Na Etiópia, a ONG alerta para "as respostas lamentáveis" a "um dos conflitos mais mortíferos da história recente", que teria matado 500 mil pessoas, de acordo com os Estados Unidos.

“E o desequilíbrio entre a recepção massiva de refugiados ucranianos [em outros países] e a recusa em receber aqueles que fogem de países como a Líbia, Síria ou Afeganistão?”, compara. A ONG revela que 2022 foi o ano mais mortal desde 2006, quando foi iniciado o censo de vítimas da ONU.

“Devemos reagir a todas as violações dos direitos humanos, como fizemos com o conflito na Ucrânia (…) Os Estados não podem um dia criticar essas violações e no dia seguinte tolerar atos semelhantes em outros países apenas porque seus interesses estão em jogo”, insistiu Agnès Callamard.

"Aqueles que lideram a coalizão em favor da Ucrânia devem entender: é preciso intensificar seus esforços e unir forças com outros além do Ocidente para defender, respeitar uma ordem mundial renovada, baseada em regras que beneficiem a todos”, continuou a secretária-geral da ONG.

 

Ucranianos acolhidos, haitianos torturados

Os Estados Unidos, que acolheram dezenas de milhares de ucranianos, entre setembro de 2021 e maio de 2022, “expulsaram mais de 25 mil haitianos, muitas vezes depois de os ter detido e torturado”, diz Agnès Callamard.

A abordagem "seletiva e egoísta" do Ocidente aos direitos humanos também reforçou as ações de outros países criticados por abusos, incluindo a China, onde a "repressão sistemática de minorias étnicas em Xinjiang e no Tibete continuou", e em "Hong Kong, onde Pequim continuou reprimindo o movimento de luta pela democracia", afirma a ONG.

O documento constata que a impunidade, a instabilidade e o enfraquecimento do multilateralismo continuaram a aumentar, agravando a condição das populações que são vítimas de todas as formas de violência.
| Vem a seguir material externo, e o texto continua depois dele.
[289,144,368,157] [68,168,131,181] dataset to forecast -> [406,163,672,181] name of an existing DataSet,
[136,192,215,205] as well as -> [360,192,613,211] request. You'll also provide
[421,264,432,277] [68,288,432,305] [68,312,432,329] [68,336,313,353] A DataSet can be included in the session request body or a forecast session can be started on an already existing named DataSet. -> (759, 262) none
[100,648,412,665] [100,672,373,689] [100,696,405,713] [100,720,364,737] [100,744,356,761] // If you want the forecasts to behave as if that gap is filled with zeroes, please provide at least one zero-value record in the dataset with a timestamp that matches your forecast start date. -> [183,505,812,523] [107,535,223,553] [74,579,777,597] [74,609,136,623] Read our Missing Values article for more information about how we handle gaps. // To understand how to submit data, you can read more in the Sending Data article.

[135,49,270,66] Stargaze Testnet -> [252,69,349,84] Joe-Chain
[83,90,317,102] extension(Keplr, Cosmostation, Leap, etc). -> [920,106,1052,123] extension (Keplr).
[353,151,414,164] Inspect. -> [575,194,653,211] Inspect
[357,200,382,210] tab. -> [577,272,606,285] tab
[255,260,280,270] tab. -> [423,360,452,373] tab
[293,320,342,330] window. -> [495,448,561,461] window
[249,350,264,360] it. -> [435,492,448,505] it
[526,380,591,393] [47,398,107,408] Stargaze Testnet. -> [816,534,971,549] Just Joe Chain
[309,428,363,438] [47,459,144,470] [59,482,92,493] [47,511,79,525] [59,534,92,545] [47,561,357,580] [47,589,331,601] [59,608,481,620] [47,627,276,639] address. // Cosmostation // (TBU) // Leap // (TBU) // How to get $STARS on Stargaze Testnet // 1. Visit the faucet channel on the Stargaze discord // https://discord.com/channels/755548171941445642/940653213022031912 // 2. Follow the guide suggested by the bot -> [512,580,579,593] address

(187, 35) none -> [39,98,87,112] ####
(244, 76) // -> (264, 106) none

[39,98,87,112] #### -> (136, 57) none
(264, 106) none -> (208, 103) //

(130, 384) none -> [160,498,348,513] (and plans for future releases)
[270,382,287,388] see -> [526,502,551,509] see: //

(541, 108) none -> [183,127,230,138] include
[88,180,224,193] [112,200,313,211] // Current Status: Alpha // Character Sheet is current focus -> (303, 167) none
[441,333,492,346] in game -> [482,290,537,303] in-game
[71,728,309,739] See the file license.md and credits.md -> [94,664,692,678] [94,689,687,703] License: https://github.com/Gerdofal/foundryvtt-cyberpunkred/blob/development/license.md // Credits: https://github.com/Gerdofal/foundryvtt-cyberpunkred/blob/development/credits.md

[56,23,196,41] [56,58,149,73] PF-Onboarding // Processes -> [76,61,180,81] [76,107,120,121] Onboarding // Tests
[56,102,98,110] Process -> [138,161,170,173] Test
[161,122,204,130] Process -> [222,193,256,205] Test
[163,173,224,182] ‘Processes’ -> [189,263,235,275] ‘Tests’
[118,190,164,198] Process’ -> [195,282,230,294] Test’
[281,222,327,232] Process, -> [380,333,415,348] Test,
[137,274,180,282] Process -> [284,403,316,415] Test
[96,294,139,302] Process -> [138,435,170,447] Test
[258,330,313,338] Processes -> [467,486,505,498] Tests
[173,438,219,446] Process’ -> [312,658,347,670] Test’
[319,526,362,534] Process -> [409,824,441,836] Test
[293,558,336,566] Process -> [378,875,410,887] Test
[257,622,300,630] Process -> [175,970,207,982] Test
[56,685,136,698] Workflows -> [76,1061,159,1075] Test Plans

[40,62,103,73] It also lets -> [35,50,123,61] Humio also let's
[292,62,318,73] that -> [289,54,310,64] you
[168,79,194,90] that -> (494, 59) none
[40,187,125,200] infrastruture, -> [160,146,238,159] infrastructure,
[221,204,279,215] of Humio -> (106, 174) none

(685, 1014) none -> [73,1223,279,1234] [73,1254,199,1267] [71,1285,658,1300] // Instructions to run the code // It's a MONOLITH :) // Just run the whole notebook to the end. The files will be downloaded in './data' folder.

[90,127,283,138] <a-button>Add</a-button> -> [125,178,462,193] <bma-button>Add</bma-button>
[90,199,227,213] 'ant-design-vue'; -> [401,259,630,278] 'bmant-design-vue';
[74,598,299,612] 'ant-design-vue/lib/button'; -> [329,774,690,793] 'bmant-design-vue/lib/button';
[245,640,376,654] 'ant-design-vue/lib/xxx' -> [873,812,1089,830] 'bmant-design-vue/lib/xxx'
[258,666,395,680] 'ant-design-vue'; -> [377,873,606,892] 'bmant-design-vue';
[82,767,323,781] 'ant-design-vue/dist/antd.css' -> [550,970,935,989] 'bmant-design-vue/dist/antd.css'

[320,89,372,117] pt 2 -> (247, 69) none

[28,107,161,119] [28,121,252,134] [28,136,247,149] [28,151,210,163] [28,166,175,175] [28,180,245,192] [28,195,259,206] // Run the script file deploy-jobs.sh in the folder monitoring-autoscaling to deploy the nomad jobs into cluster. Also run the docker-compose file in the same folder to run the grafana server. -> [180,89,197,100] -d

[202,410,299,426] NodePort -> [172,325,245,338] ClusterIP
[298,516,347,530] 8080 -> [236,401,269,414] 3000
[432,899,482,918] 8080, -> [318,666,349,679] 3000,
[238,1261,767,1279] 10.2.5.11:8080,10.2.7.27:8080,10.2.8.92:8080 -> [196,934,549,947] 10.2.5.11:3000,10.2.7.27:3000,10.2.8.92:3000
A tendência pode ser observada em Mianmar e no Iêmen, onde instituições globais e regionais pouco ou nada fazem, “paralisadas pela prioridade dada aos seus próprios interesses”. “Os direitos humanos não devem se perder no caos da dinâmica do poder global”, enfatizou Agnès Callamard.

Os direitos das mulheres experimentaram "uma reviravolta para pior" em 2022, em particular no Irã, onde muitas foram mortas "por terem dançado, cantado ou por não terem usado véu". No Afeganistão, elas foram "transformadas em objetos" desde a tomada do poder pelos talibãs. Já nos Estados Unidos, o acesso ao aborto está sendo questionado para muitas mulheres, observa a ONG.

 

Agnès Callamard (à direita) ao lado de representantes da Anistia Internacional durante seu discurso no Palais de Chaillot na ocasião da apresentação do relatório 2022 da ONG. Paris, 27 de março de 2023.
Agnès Callamard (à direita) ao lado de representantes da Anistia Internacional durante seu discurso no Palais de Chaillot na ocasião da apresentação do relatório 2022 da ONG. Paris, 27 de março de 2023. © Anne Bernas/RFI

 

Tratamento climático desigual

A guerra na Ucrânia finalmente desviou "não apenas recursos, mas também a atenção da crise climática", já que os desastres do aquecimento global parecem "fora de controle" e os líderes mundiais não chegaram a um acordo sobre as medidas destinadas a limitar o aumento das temperaturas abaixo de 1,5°C.

Em sua opinião, para sobreviver às múltiplas crises – conflitos armados, mas também crises climáticas e econômicas –, as instituições internacionais precisam, com urgência, se tornarem novamente capazes de desempenhar suas verdadeiras funções.

Para tanto, os mecanismos de defesa dos direitos humanos da ONU teriam que ser totalmente financiados, quando, hoje, apenas 5% do orçamento das Nações Unidas é dedicado a este tema.

Além disso, a Anistia Internacional pede uma reforma do Conselho de Segurança, para que as vozes de todos os países sejam ouvidas, em particular aqueles do hemisfério sul. “A falta de transparência e eficiência do processo de tomada de decisão do Conselho de Segurança expõe todo o sistema à manipulação, abuso e disfunção”, denuncia a ONG.